Google gagne une force de frappe en recherche offensive, combinée à une base de clients déjà massive, le tout adossé à ses propres outils d’intelligence sur les menaces. Sundar Pichai, PDG de Google, a résumé l’enjeu : « Assurer la sécurité des utilisateurs en ligne a toujours fait partie de la mission de Google. Ce travail est de plus en plus vital aujourd’hui, alors que davantage d’entreprises et de gouvernements migrent vers le cloud et utilisent l’IA générative. »

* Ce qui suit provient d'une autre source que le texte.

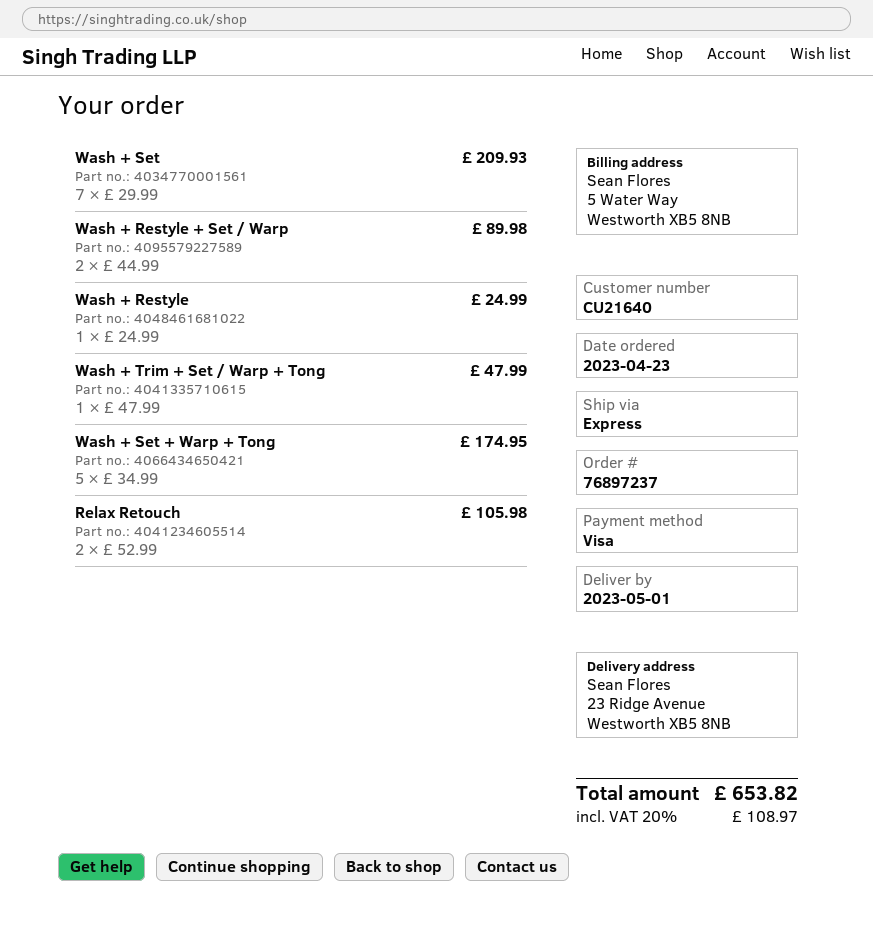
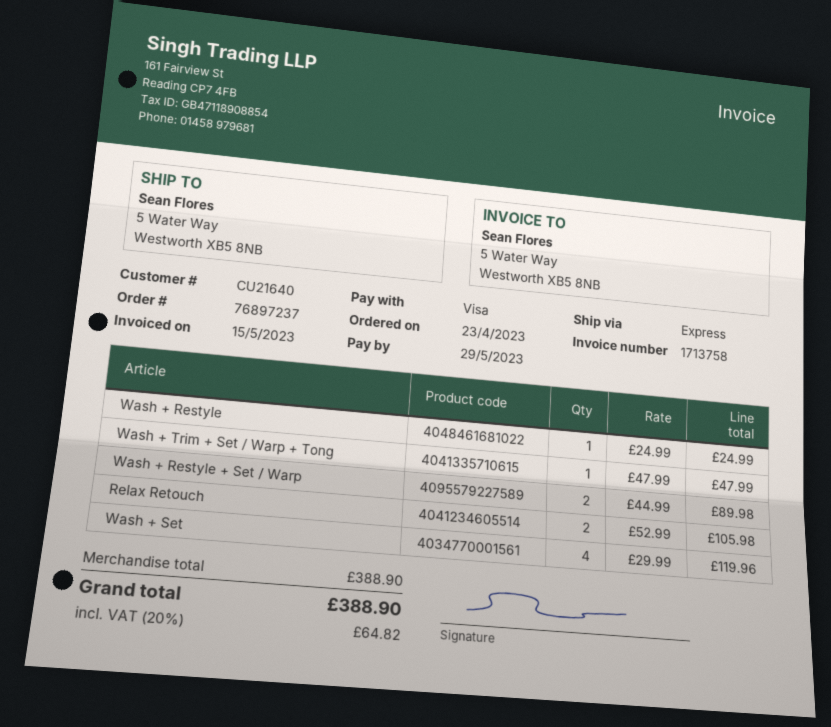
ship to: 23 Ridge Avenue, Westworth XB5 8NB -> 5 Water Way, Westworth XB5 8NB
Wash + Set: 7 x 29.99 = 209.93 -> 4 x 29.99 = 119.96
Wash + Set + Warp + Tong: 5 x 34.99 = 174.95 -> none
tax: 20% = 108.97 -> 20% = 64.82
total: 653.82 -> 388.90

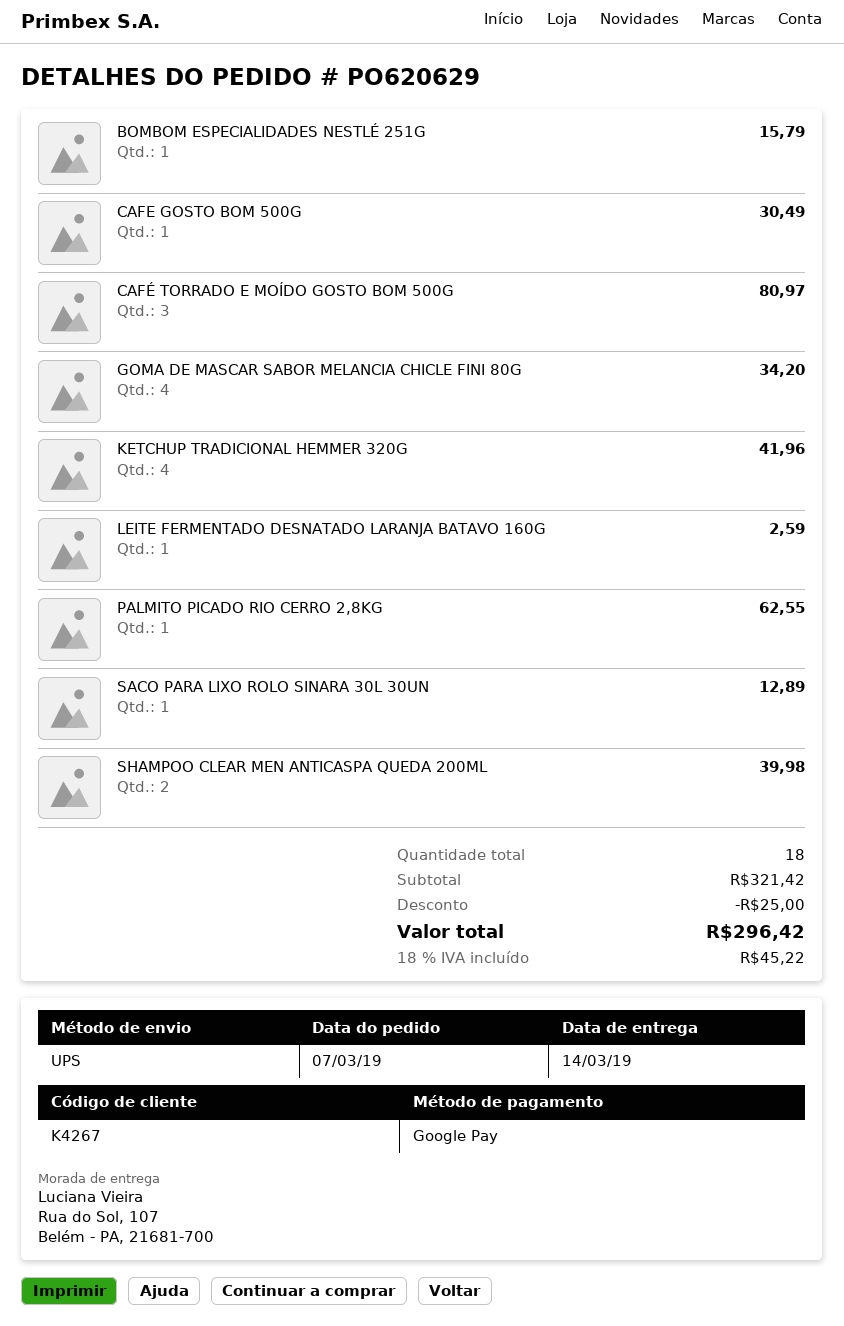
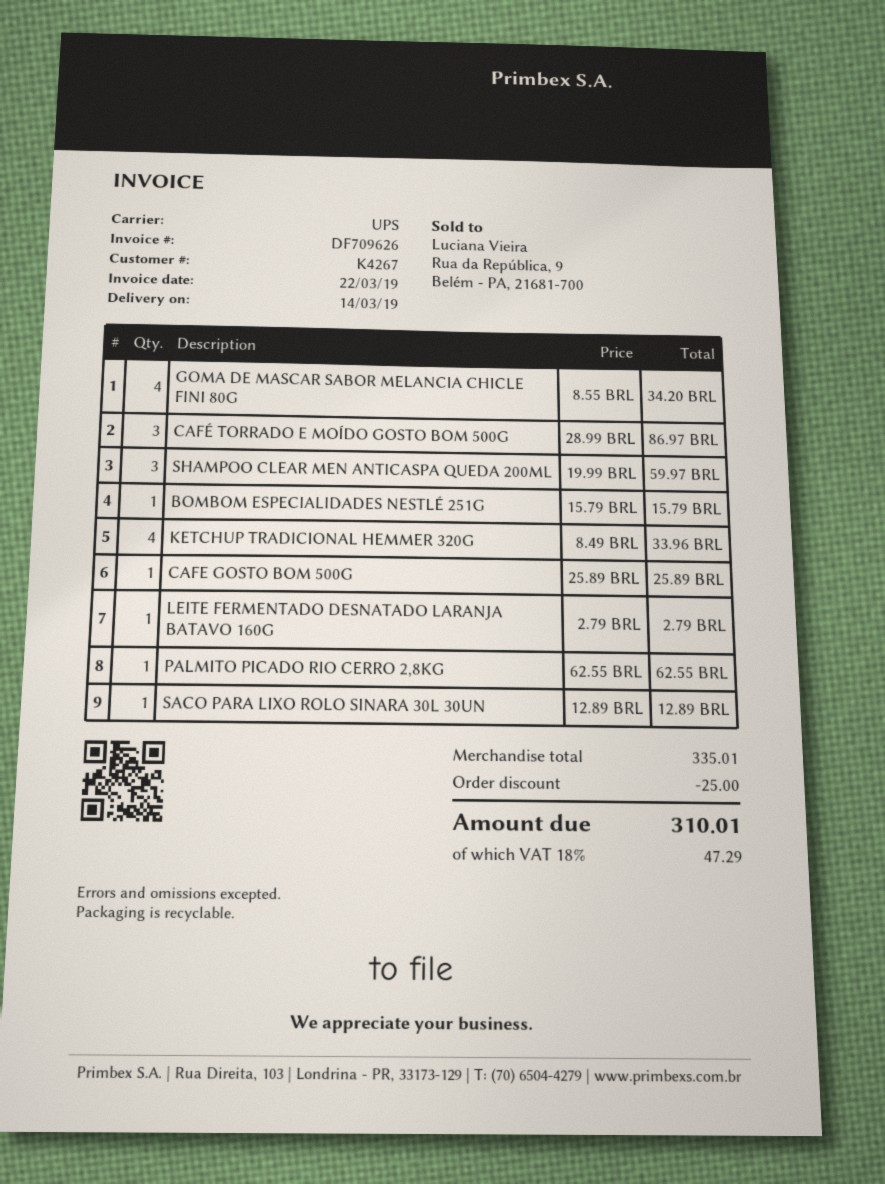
CAFE GOSTO BOM 500G: 1 for 30.49 -> 1 for 25.89
CAFÉ TORRADO E MOÍDO GOSTO BOM 500G: 3 for 80.97 -> 3 for 86.97
KETCHUP TRADICIONAL HEMMER 320G: 4 for 41.96 -> 4 for 33.96
LEITE FERMENTADO DESNATADO LARANJA BATAVO 160G: 1 for 2.59 -> 1 for 2.79
SHAMPOO CLEAR MEN ANTICASPA QUEDA 200ML: 2 for 39.98 -> 3 for 59.97
subtotal: 321.42 -> 335.01
tax: 18% = 45.22 -> 18% = 47.29
total: 296.42 -> 310.01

Palo Alto, CrowdStrike et Zscaler face à un rival dopé aux milliards d’Alphabet

La consolidation ne fait que commencer. Palo Alto Networks, CrowdStrike et Zscaler, les autres poids lourds du secteur, voient arriver un concurrent adossé aux ressources quasi illimitées d’Alphabet. L’action CrowdStrike avait d’ailleurs reculé de 3 % le jour de l’annonce initiale du deal en mars 2025.

Wiz, avec le soutien financier et technique de Google, prévoit d’embaucher et de réaliser ses propres acquisitions dans les mois à venir. Thomas Kurian l’a confirmé : Wiz restera sous sa direction au sein de Google Cloud, avec une liberté de développement et de croissance externe.

Pour les entreprises clientes, le message est limpide : la cybersécurité cloud n’est plus un produit annexe, c’est le terrain où les géants de la tech concentrent leurs milliards. Le prochain mouvement pourrait venir d’AWS, qui n’a pas d’équivalent à Wiz dans son portefeuille, ou de Microsoft, qui connaît bien l’ADN de l’équipe Wiz pour avoir racheté leur précédente création il y a dix ans.